(Dataset entries)
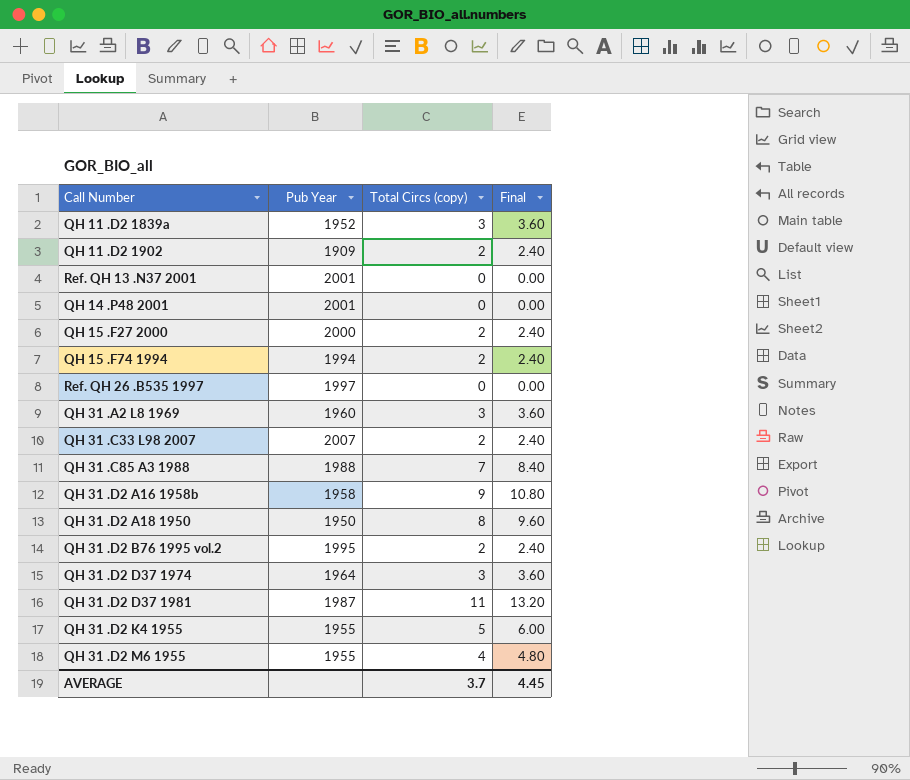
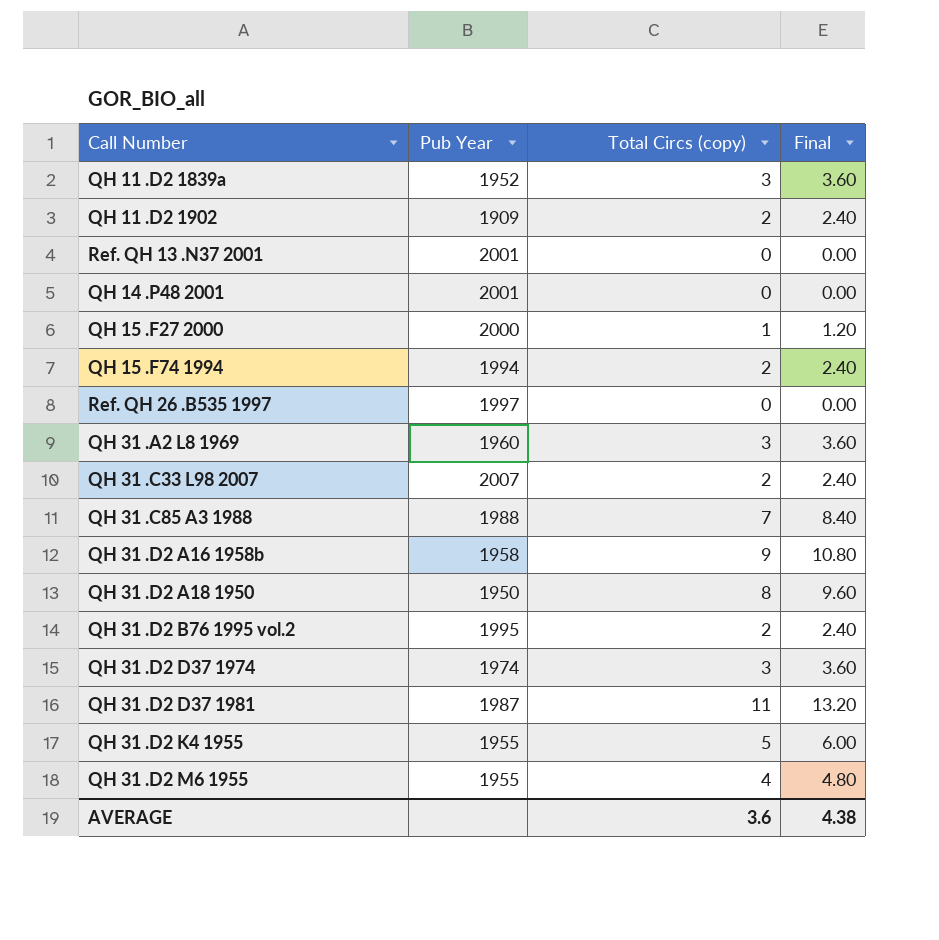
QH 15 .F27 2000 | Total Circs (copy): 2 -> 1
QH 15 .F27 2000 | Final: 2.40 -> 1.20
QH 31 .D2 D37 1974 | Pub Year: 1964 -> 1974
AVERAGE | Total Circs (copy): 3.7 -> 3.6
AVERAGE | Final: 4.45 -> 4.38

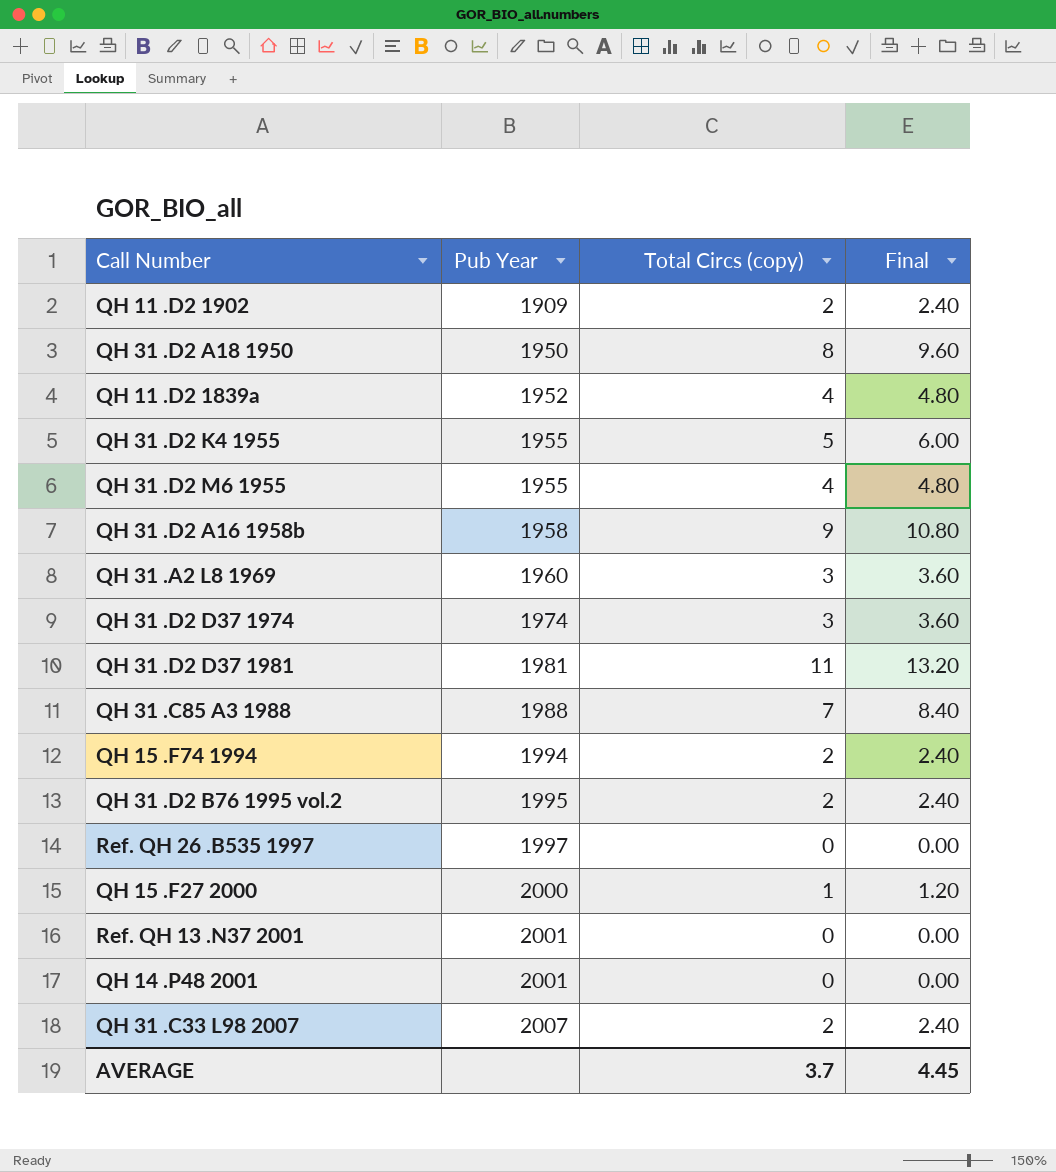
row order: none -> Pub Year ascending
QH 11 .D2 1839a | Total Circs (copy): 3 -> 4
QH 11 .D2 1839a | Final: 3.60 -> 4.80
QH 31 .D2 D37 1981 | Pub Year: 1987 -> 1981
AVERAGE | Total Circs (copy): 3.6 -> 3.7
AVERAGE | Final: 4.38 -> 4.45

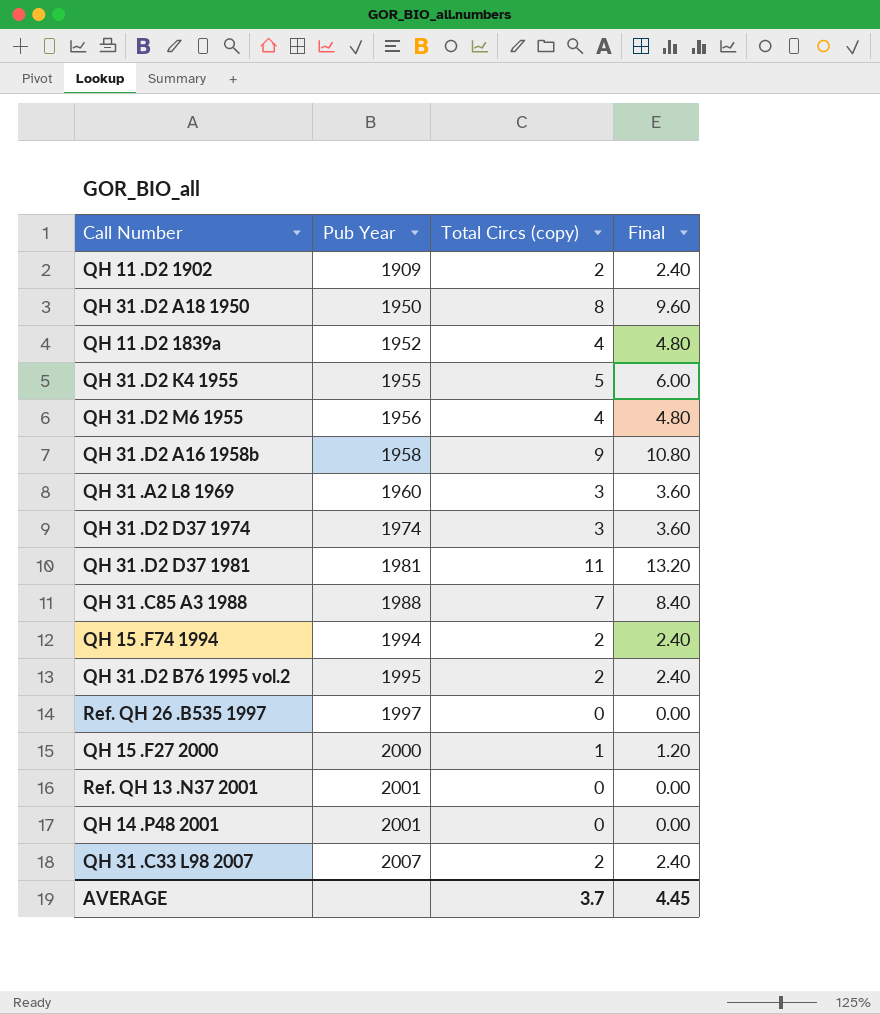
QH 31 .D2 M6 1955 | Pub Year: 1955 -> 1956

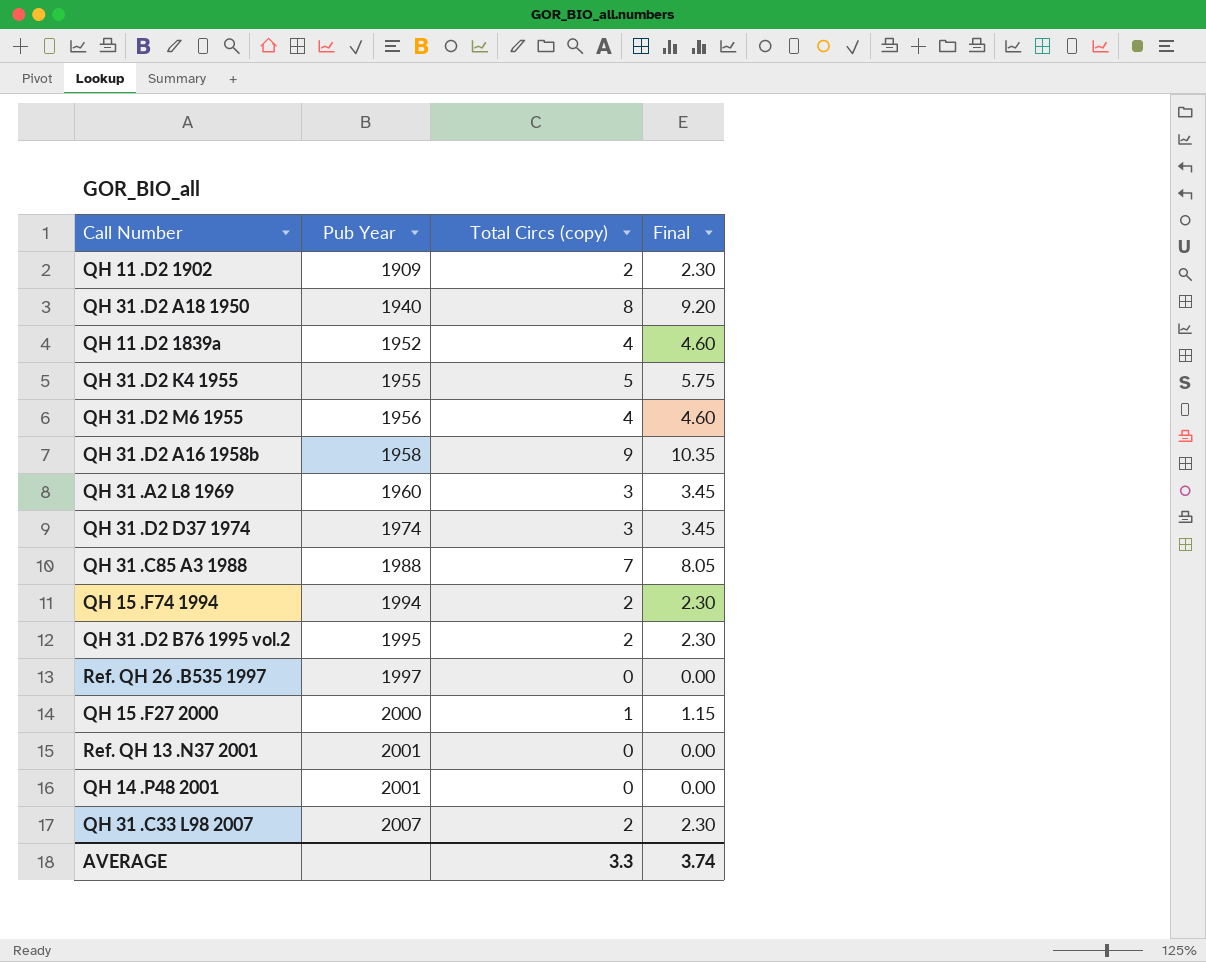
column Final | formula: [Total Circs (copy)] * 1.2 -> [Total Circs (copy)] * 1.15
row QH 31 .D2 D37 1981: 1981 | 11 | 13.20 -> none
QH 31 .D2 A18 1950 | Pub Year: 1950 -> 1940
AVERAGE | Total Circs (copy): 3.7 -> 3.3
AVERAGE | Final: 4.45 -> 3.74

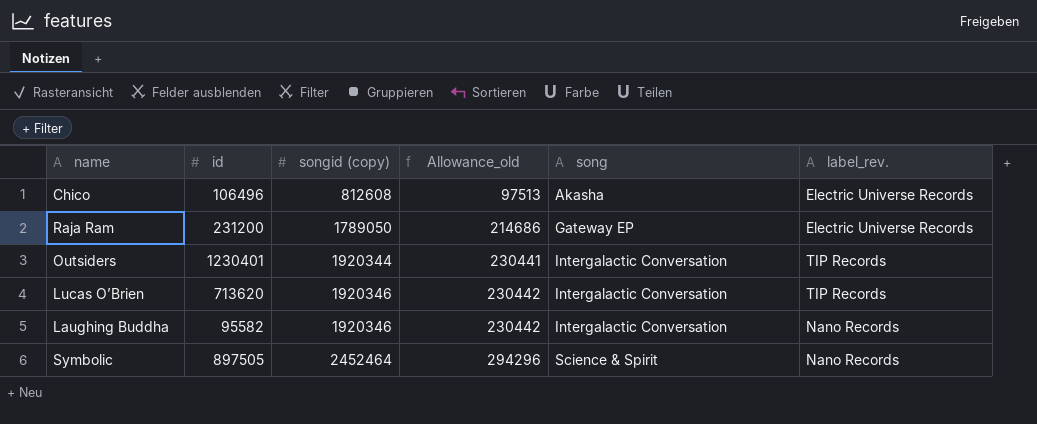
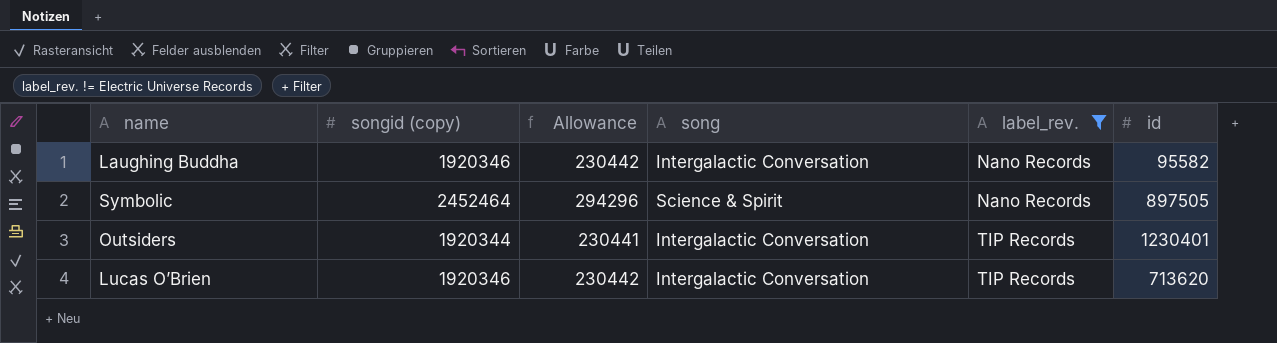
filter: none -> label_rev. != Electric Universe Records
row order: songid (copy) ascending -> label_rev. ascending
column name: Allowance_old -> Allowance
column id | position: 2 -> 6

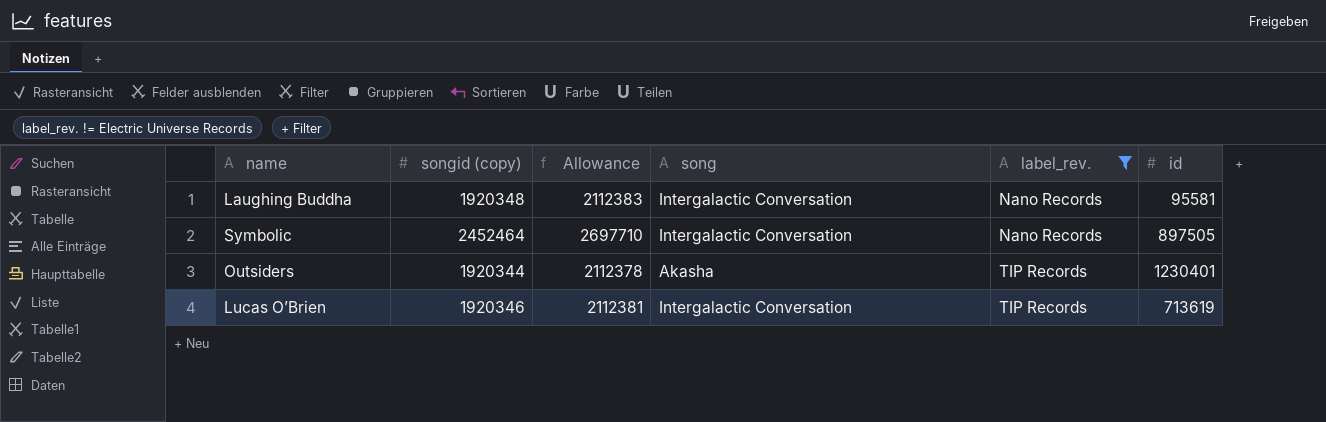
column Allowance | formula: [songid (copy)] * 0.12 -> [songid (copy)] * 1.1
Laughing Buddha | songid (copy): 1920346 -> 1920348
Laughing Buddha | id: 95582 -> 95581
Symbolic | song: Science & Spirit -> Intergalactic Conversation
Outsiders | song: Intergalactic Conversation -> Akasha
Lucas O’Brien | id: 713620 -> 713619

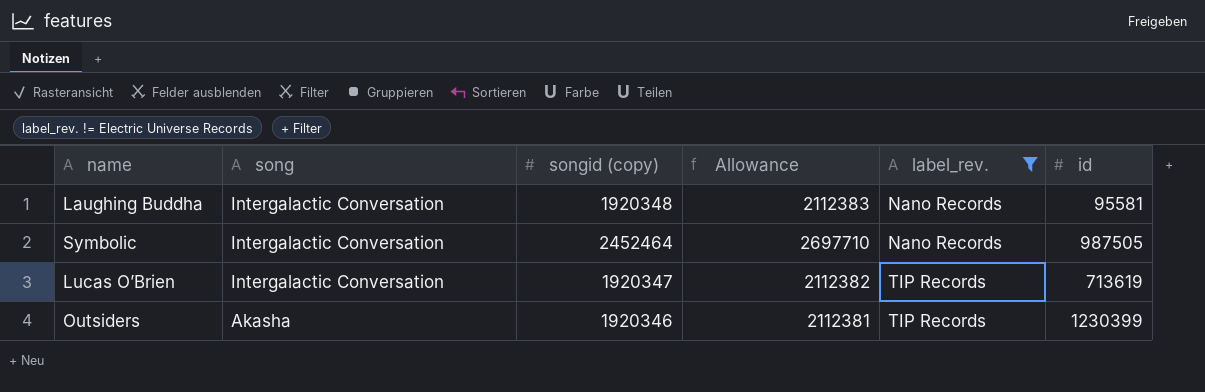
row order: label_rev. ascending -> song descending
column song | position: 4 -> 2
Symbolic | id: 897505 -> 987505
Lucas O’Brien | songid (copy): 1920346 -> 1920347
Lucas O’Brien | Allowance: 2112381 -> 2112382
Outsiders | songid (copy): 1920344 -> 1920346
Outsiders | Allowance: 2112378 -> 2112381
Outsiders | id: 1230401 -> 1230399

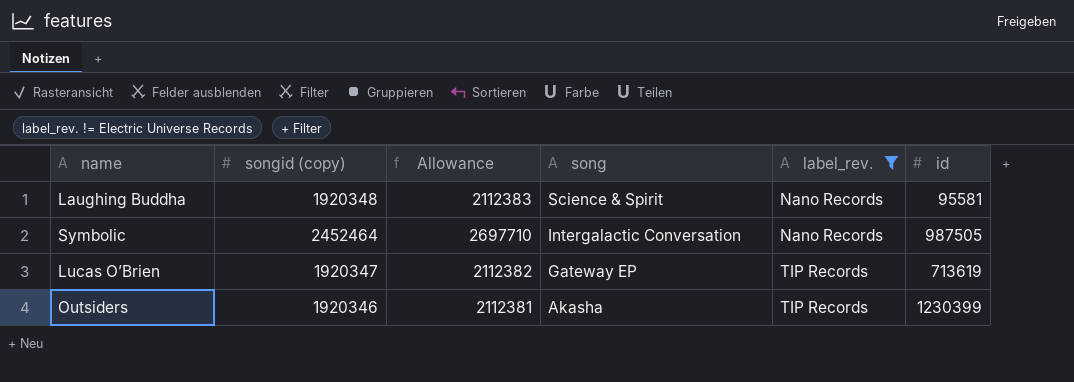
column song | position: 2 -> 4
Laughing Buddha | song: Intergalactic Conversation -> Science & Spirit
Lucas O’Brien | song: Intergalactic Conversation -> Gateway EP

TASK BRIEF: Some lines of the data may hold the word "Circs". Say how many do, with nothing else.

WRITTEN ANSWER: 6